The review by the Low Value Parcel Processing Taskforce was initiated by the Federal Government following a Productivity Commission report in November last year about the future of the retail industry.
In establishing the taskforce, Labor MP Bill Shorten emphasised that it would “consult the views of expert stakeholders.”
Despite making a detailed submission to the Productivity Commission, ASGA executive director Brad Kitschke, says he was only advised last week that the taskforce draft report is due to be released by the end of this month.
“The ASGA is one of the leading organisations in raising these issues and for us not to be engaged at all that is just plain incompetence,” Kitschke says.
“There is no way that they did not know they needed to talk to us.”

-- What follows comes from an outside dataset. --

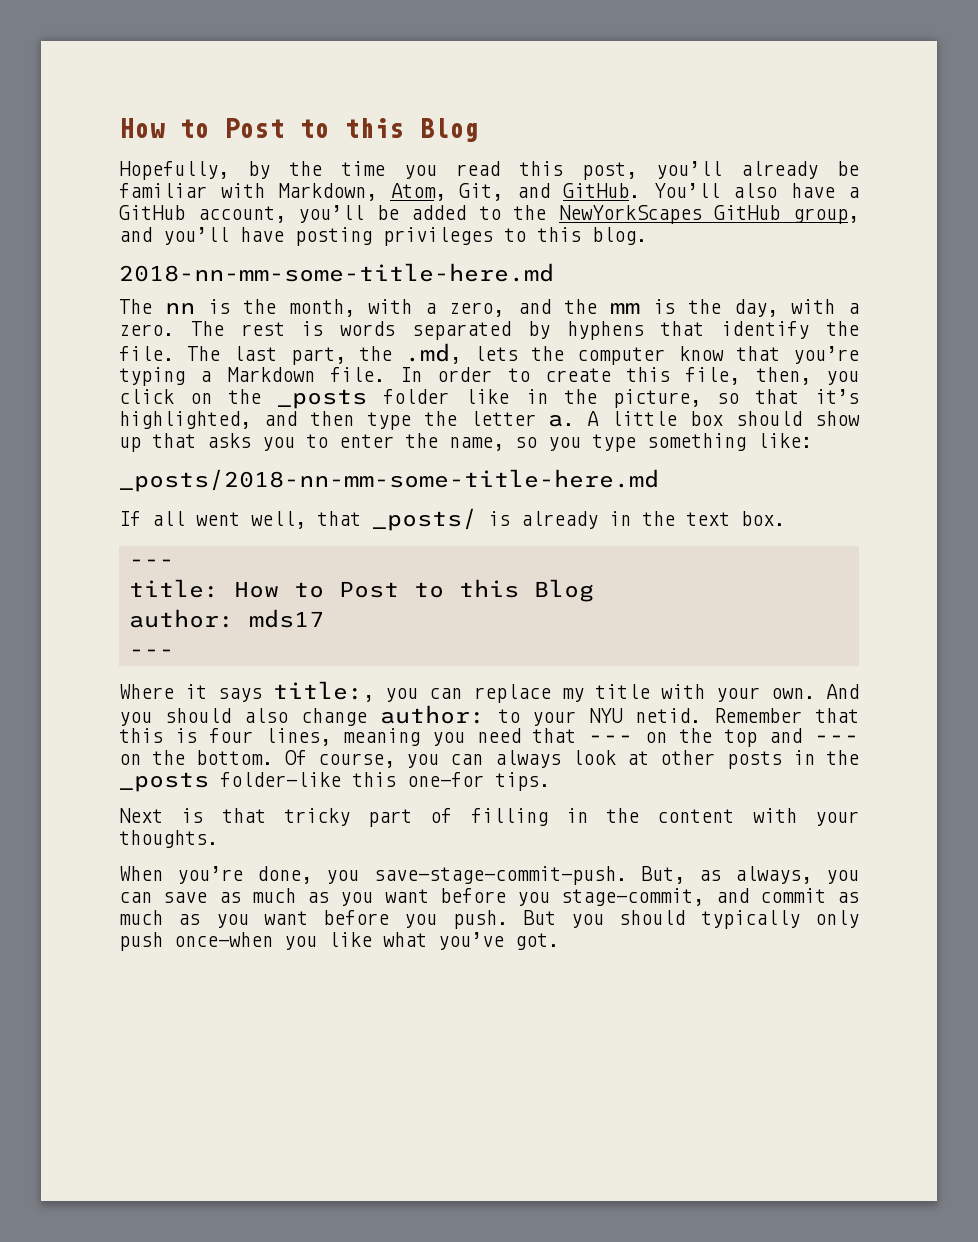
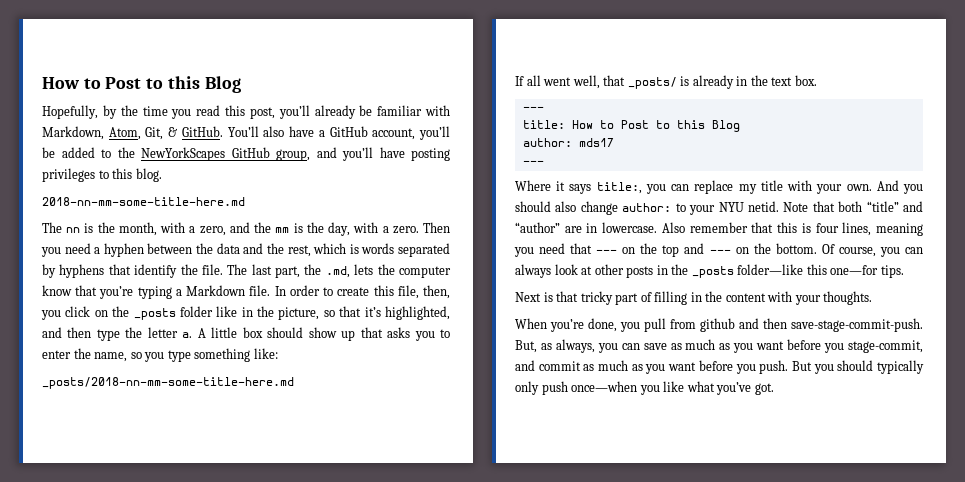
[516,183,550,198] and -> [168,127,178,137] &
[190,321,285,336] The rest -> [423,222,451,233] [41,243,347,257] Then you need a hyphen between the data and the rest, which
[714,708,803,723] Remember -> [783,201,923,212] [515,222,748,233] Note that both “title” and “author” are in lowercase. Also remember
(360, 877) none -> [644,318,787,332] pull from github and then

The ASGA was invited to attend one meeting, six weeks into the review, but representatives were unable to attend due to other commitments.
The association was not contacted again until five weeks later when it was advised the draft report had already been written, despite the taskforce’s failure to contact key stakeholders.
The ASGA wrote to Jason Clare, the Minister for Home Affairs, Justice and Defence Materiel, last week complaining about the lack of consultation.
The letter states: “As it stands I have not been advised of what the Terms of Reference are, who is undertaking the review, what the process of the review is or what the timeline is.”
Once the letter was sent the ASGA was invited to meet with the Low Value Parcel Processing Taskforce on Thursday, but for Kitschke it is too little too late.
He claims the meeting is unlikely to be productive as he has only just received the terms of reference and so has not been given a chance to consult with the ASGA’s members on the document.
The ASGA has several key concerns it wants to raise with the taskforce but is concerned the lack of consultation to date indicates a disregard for these concerns.
“We would like to raise the inefficiencies in customs that need to be corrected and [that] other jurisdictions around the world manage to administer a lower threshold and it is not a cost prohibitive,” Kitschke says.
“I understand that they have spoken to a couple of the retail associations but again it has been a case of pick and choose who they talk to rather than having a proper stakeholder engagement.
“It undermines industry confidence in this review.
“It is really difficult from an industry perspective to have a level of trust and confidence in the process when it has not been transparent.”
Customs was approached for comment but was not able to respond prior to publication.